Impulse waves a hand dismissively. "Yeah, they're fine. They're hardier than you, clearly."

"Hey!"

Impulse laughs and heads back to kneel at Skizz's side, half-blinded by how bright Skizz's eyes are. The android tones it down on Impulse's disapproving look, grinning cheekily.

The damage isn't all that much worse than Impulse had first thought, but that doesn't make it good. It's not a clean break, and Impulse will have to dissemble more of Skizz's lower body to free the snapped titanium panels and fizzling screens. He does his best not to electrocute himself as he pokes around, pulling on thick rubber gloves with his teeth, hiking up the shirt that Skizz insists on wearing and poking him in what could be called his stomach. There are hairline fractures up to his belly button, but there's nothing that runs much deeper than the surface, so all Skizz really needs is a recolour and a good paint job.

Skizz makes a small noise that equates to nothing more than 'the material I'm trained on makes this noise when injured'. The material is Impulse, of course -Skizz is built in his image- but Impulse tells him to be quiet anyway.

Sitting back, Impulse sighs. They'd managed to go so long without having an incident! He'll have to replace the sign in his office now.

"What's the diagnosis, doc?" Skizz asks, mouth still quirked up into half a smile.

Impulse slaps Skizz on the shoulder and laughs at the noise that comes out like an empty oil drum. "You'll be fine," he says, "I've just gotta rebuild you."

Skizz moans and groans about having to be rebuilt from scratch the entire way back to Impulse's workbench, but Impulse largely ignores him. He whines out complaints about how much he likes his configuration currently and how much he doesn't want new parts, but he doesn't fight when Impulse picks him up and throws him fireman-style over his shoulder.

The workshop is cluttered and overfull with junk parts and old projects, Impulse's haunt when he's not working on something for a paid customer in a workshop that looks like how they do in the magazines. He puts Skizz down on a convenient table, propping him up on a tripod that he grabs from nearby, and sets about trying to find the parts he needs.

He has just about everything. It'll come close to the old build, but seeing as Skizz was the one who had to go fall down the stairs and shatter months of their combined hard work on his body, Impulse doesn't feel too bad giving him joints that are only means to carry one car, not two.

"Can you...." It's always awkward asking this, as necessary as they both know it is. "Can you deactivate, just at first?"

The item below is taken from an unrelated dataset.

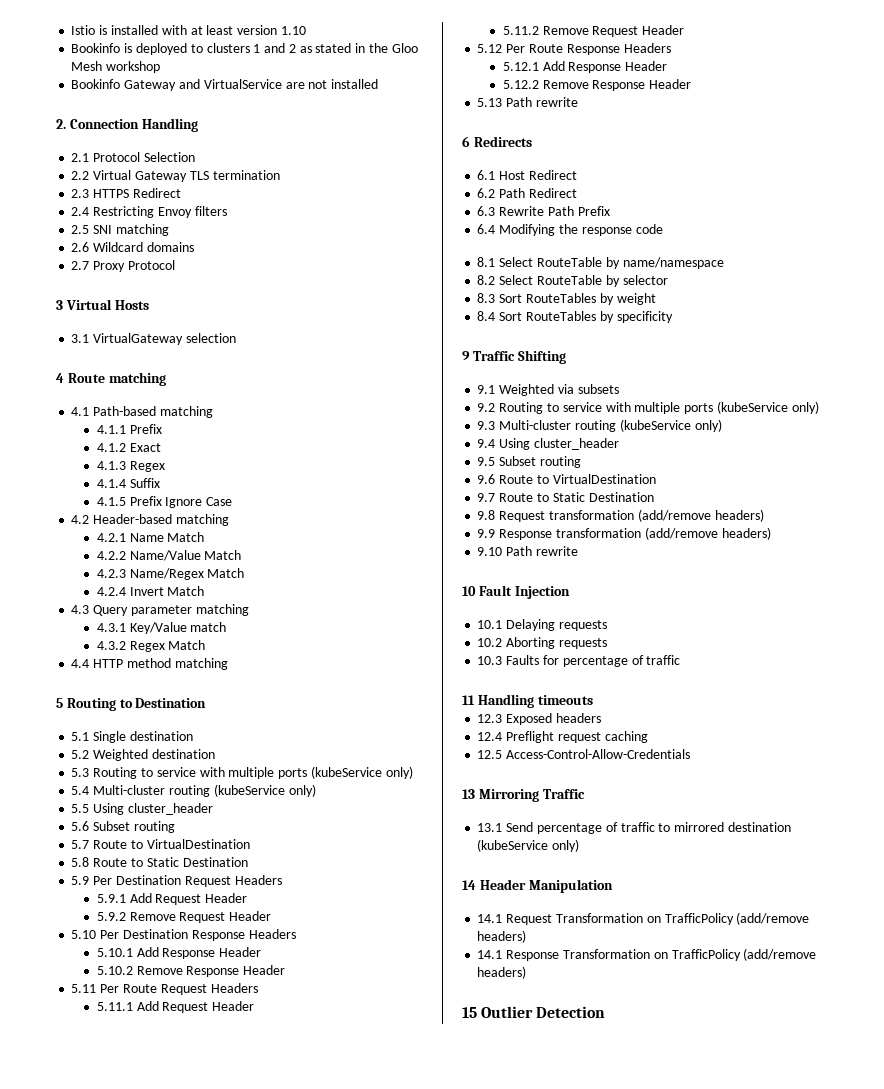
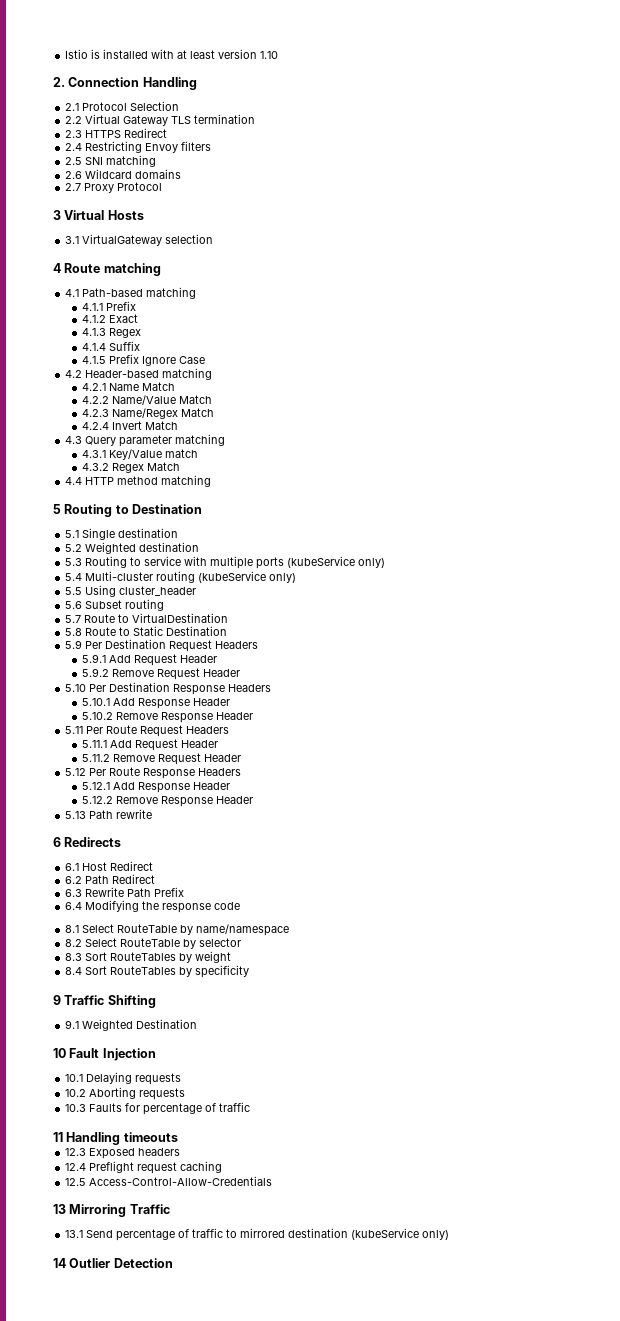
[71,43,418,55] [71,61,161,73] [71,79,379,91] // Bookinfo is deployed to clusters 1 and 2 as stated in the Gloo Mesh workshop // Bookinfo Gateway and VirtualService are not installed -> (279, 55) none
[557,384,619,394] [477,401,819,414] [477,419,722,432] [477,438,619,450] [477,456,581,468] [477,474,656,484] [477,492,654,502] [477,509,764,522] [477,527,771,540] [477,546,578,556] via subsets // 9.2 Routing to service with multiple ports (kubeService only) // 9.3 Multi-cluster routing (kubeService only) // 9.4 Using cluster_header // 9.5 Subset routing // 9.6 Route to VirtualDestination // 9.7 Route to Static Destination // 9.8 Request transformation (add/remove headers) // 9.9 Response transformation (add/remove headers) // 9.10 Path rewrite -> [136,1019,198,1029] Destination
[479,879,613,893] [477,912,810,925] [477,930,527,943] [477,948,817,961] [477,966,527,979] [462,1007,477,1018] Header Manipulation // 14.1 Request Transformation on TrafficPolicy (add/remove headers) // 14.1 Response Transformation on TrafficPolicy (add/remove headers) // 15 -> (66, 1263) none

Skizz looks curiously at him. "What are you doing to me that needs me to deactivate, boss?"

"You can come back when I put your legs on, but I’ve gotta pull some of your bits out and I don’t want to break your electricity worse if you’re awake while I do it.”

Skizz snorts, then levers himself up off the tripod and organizes his half-body so that he’s lying on the workbench. “I’ll shut off below the waist. Don’t worry about it.” He opens his mouth in an approximation of a yawn, halts, then pulls the end of a cut-off wire out through his mouth. “Well, that’s probably not good.”

Impulse frowns but he doesn’t make Skizz deactivate entirely. He grabs a stool and slides over to his toolrack while he waits for Skizz to shut down, fingers ghosting over a hundred different screwdrivers before he finds the one for the bolts that Skizz is made of. He returns to Skizz’ side, checks that he’s properly deactivated, then gets to work. 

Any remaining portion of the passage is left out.